EXERCISE DESCRIPTION: Make an exact copy of the records that follow, with each picture omitted.
┄┄┄┄┄┄┄┄┄┄┄┄┄┄┄┄┄┄┄┄
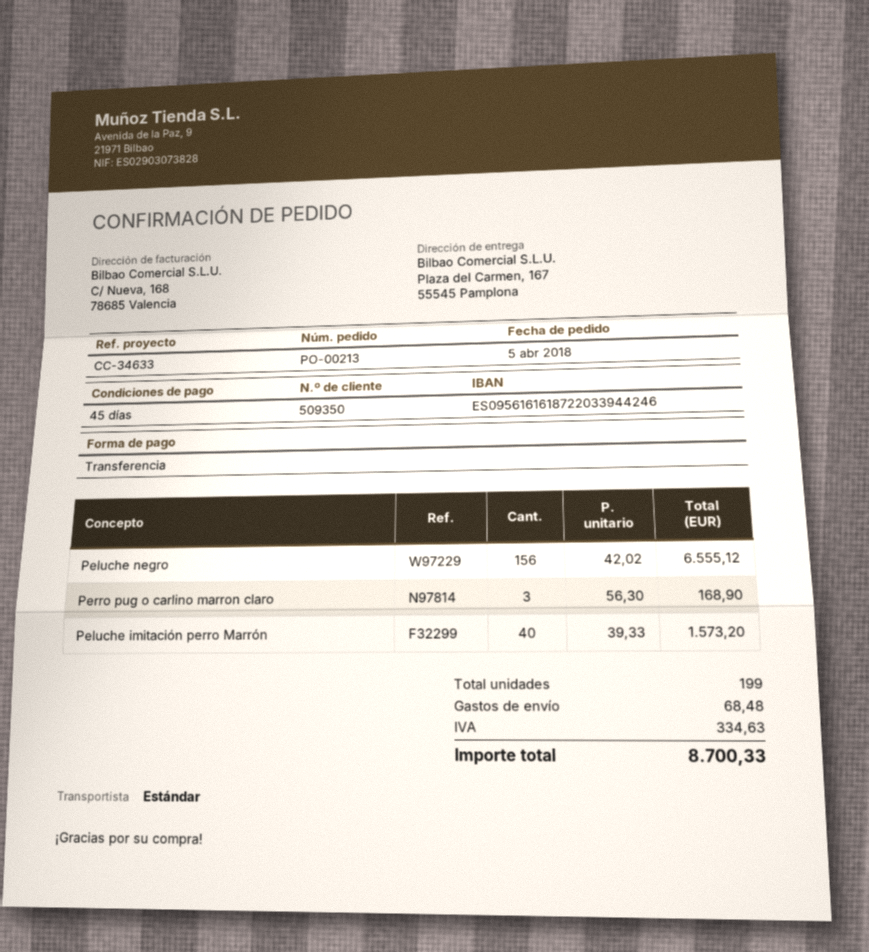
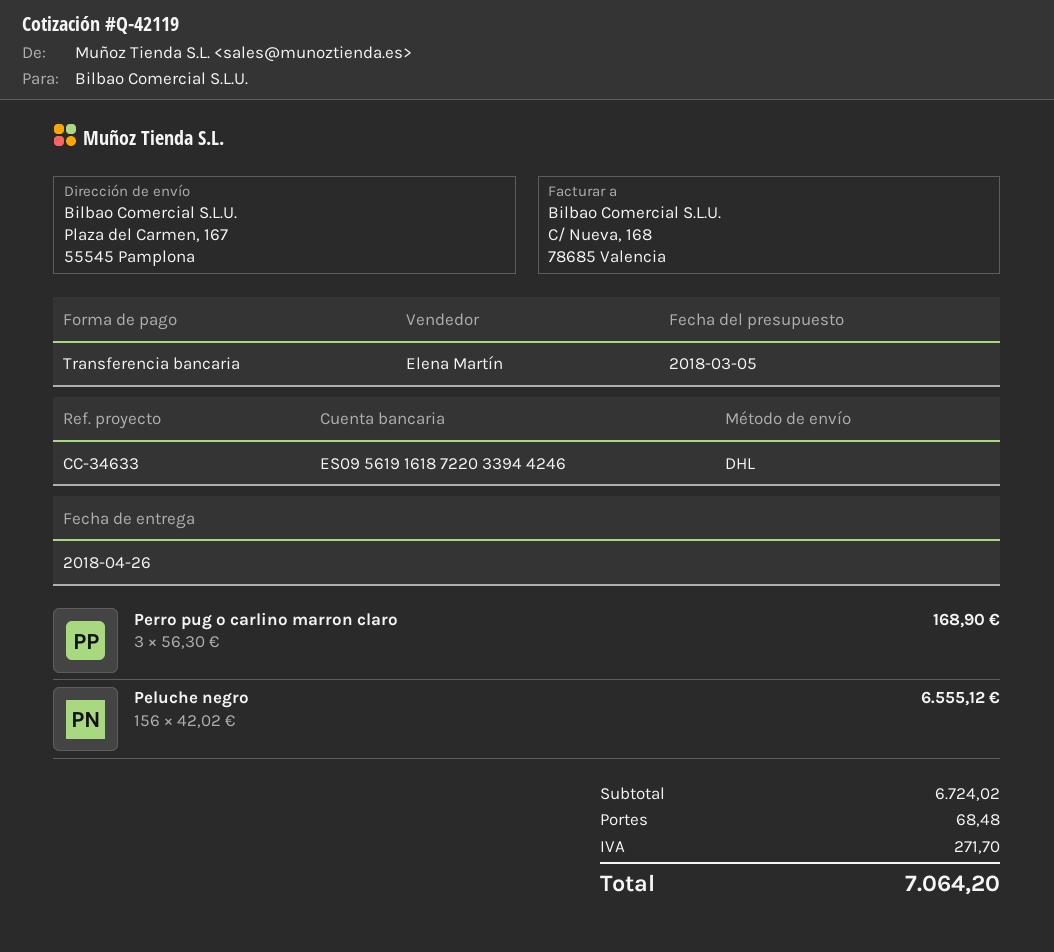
bank account: ES0956161618722033944246 -> ES0956191618722033944246
shipping method: standard -> DHL
Peluche imitación perro Marrón: 40 x 39.33 = 1573.20 -> none
tax: 334.63 -> 271.70
total: 8700.33 -> 7064.20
┄┄┄┄┄┄┄┄┄┄┄┄┄┄┄┄┄┄┄┄
ANSWER TO THIS EXERCISE:
bank account: ES0956161618722033944246 -> ES0956191618722033944246
shipping method: standard -> DHL
Peluche imitación perro Marrón: 40 x 39.33 = 1573.20 -> none
tax: 334.63 -> 271.70
total: 8700.33 -> 7064.20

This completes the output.